Goal of the exercise: The records below must be repeated exactly, but without their pictures.

§ §

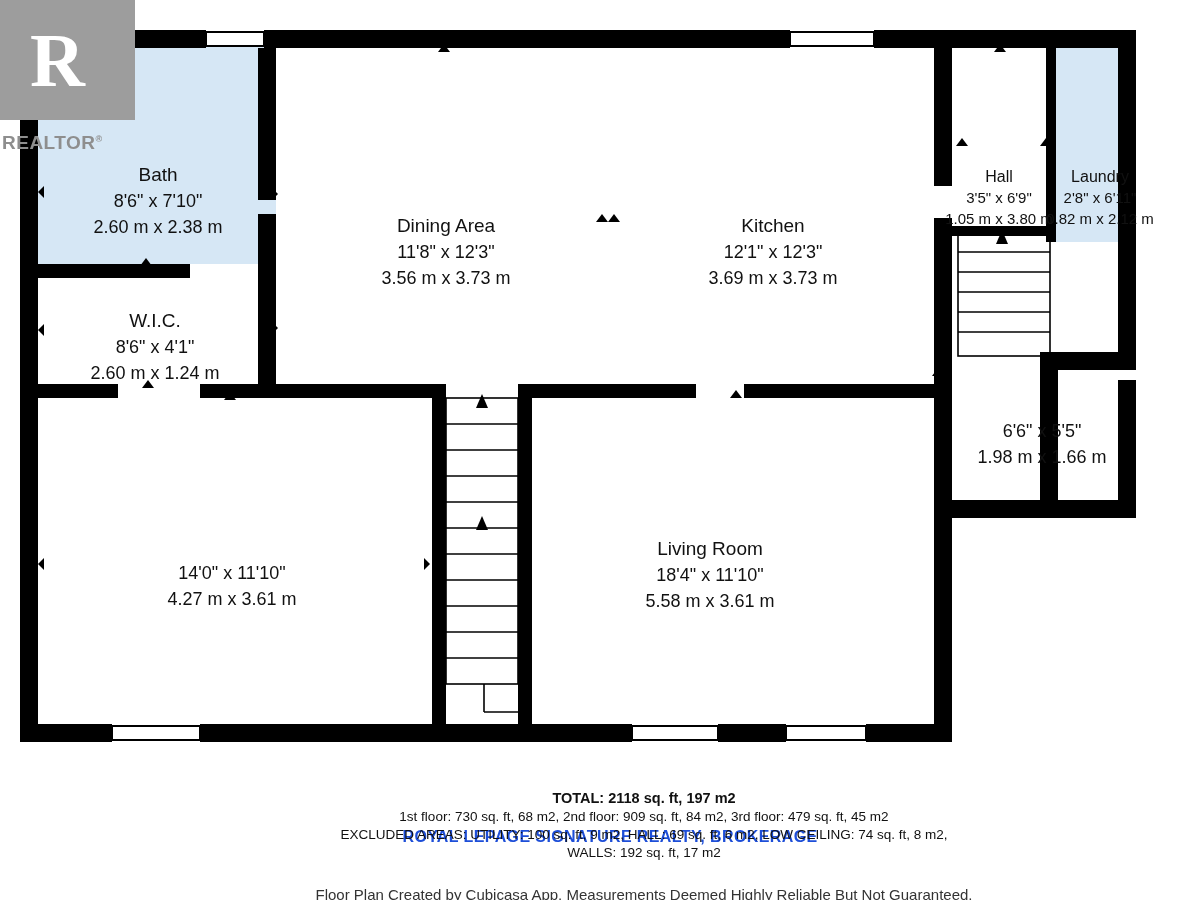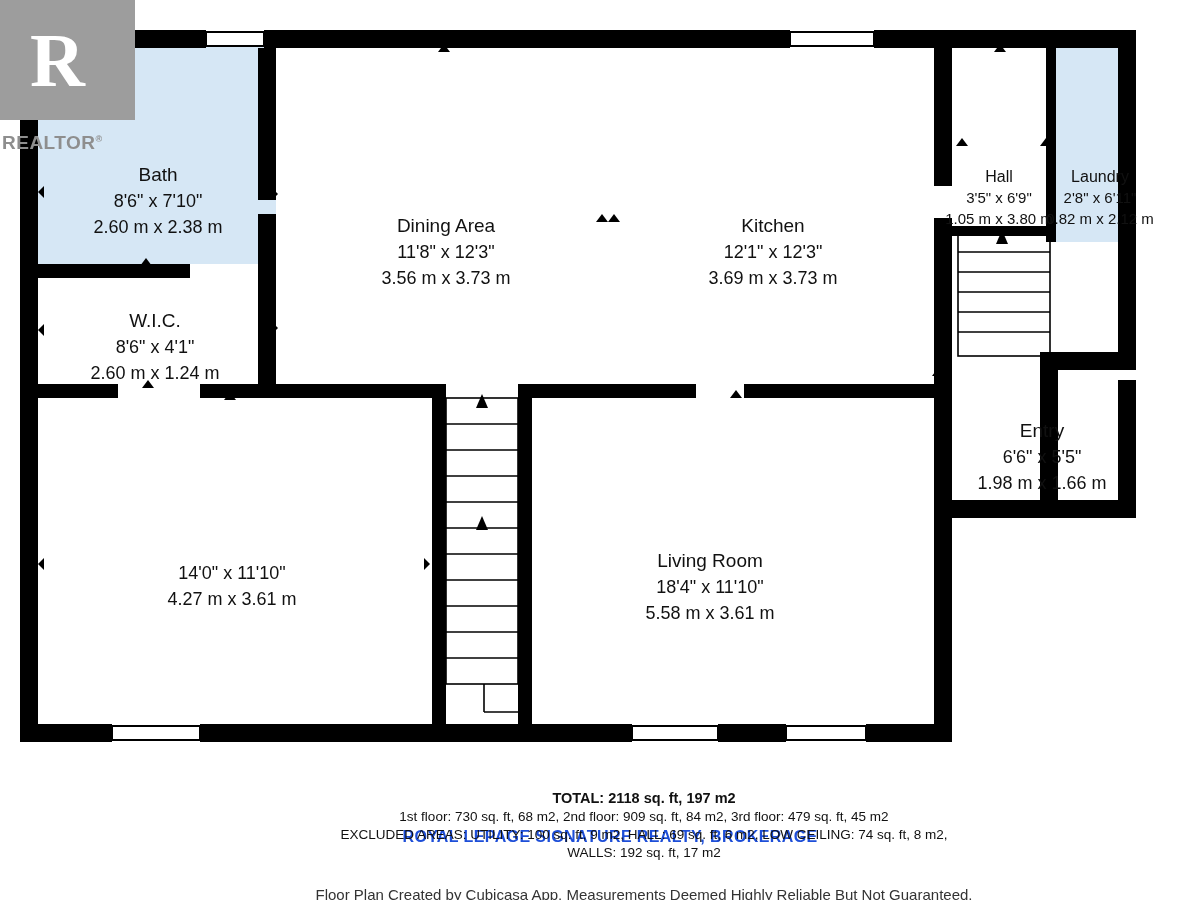--- a/index.html
+++ b/index.html
@@ -217,7 +217,6 @@
 </div>
 
 <div class="room" style="left:942px;top:418px;width:200px;">
-  <div class="nm">Entry</div>
   <div class="d1">6'6" x 5'5"</div>
   <div class="d2">1.98 m x 1.66 m</div>
 </div>

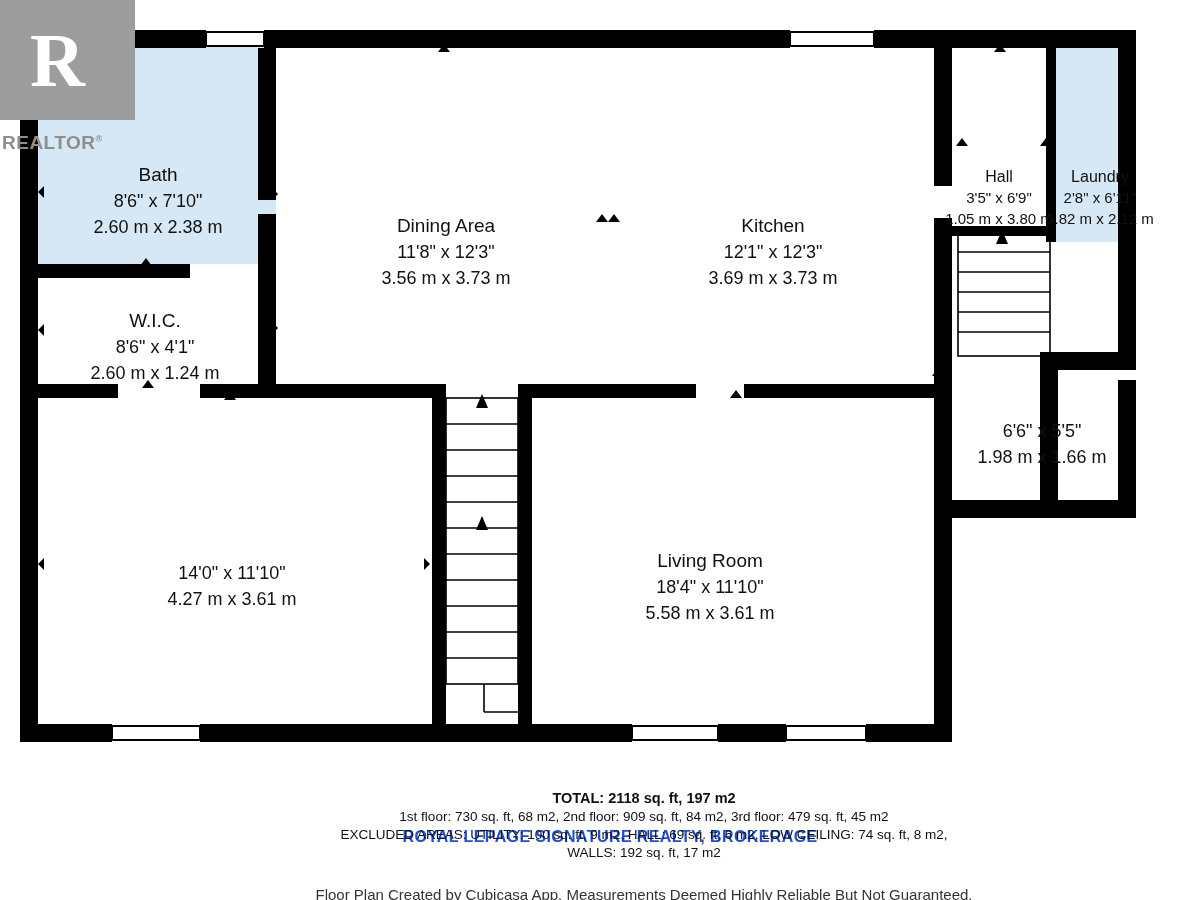--- a/index.html
+++ b/index.html
@@ -226,7 +226,7 @@
   <div class="d2">4.27 m x 3.61 m</div>
 </div>
 
-<div class="room" style="left:602px;top:548px;width:216px;">
+<div class="room" style="left:602px;top:536px;width:216px;">
   <div class="nm">Living Room</div>
   <div class="d1">18'4" x 11'10"</div>
   <div class="d2">5.58 m x 3.61 m</div>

§ §

Expected answer:
--- a/index.html
+++ b/index.html
@@ -217,7 +217,6 @@
 </div>
 
 <div class="room" style="left:942px;top:418px;width:200px;">
-  <div class="nm">Entry</div>
   <div class="d1">6'6" x 5'5"</div>
   <div class="d2">1.98 m x 1.66 m</div>
 </div>

--- a/index.html
+++ b/index.html
@@ -226,7 +226,7 @@
   <div class="d2">4.27 m x 3.61 m</div>
 </div>
 
-<div class="room" style="left:602px;top:548px;width:216px;">
+<div class="room" style="left:602px;top:536px;width:216px;">
   <div class="nm">Living Room</div>
   <div class="d1">18'4" x 11'10"</div>
   <div class="d2">5.58 m x 3.61 m</div>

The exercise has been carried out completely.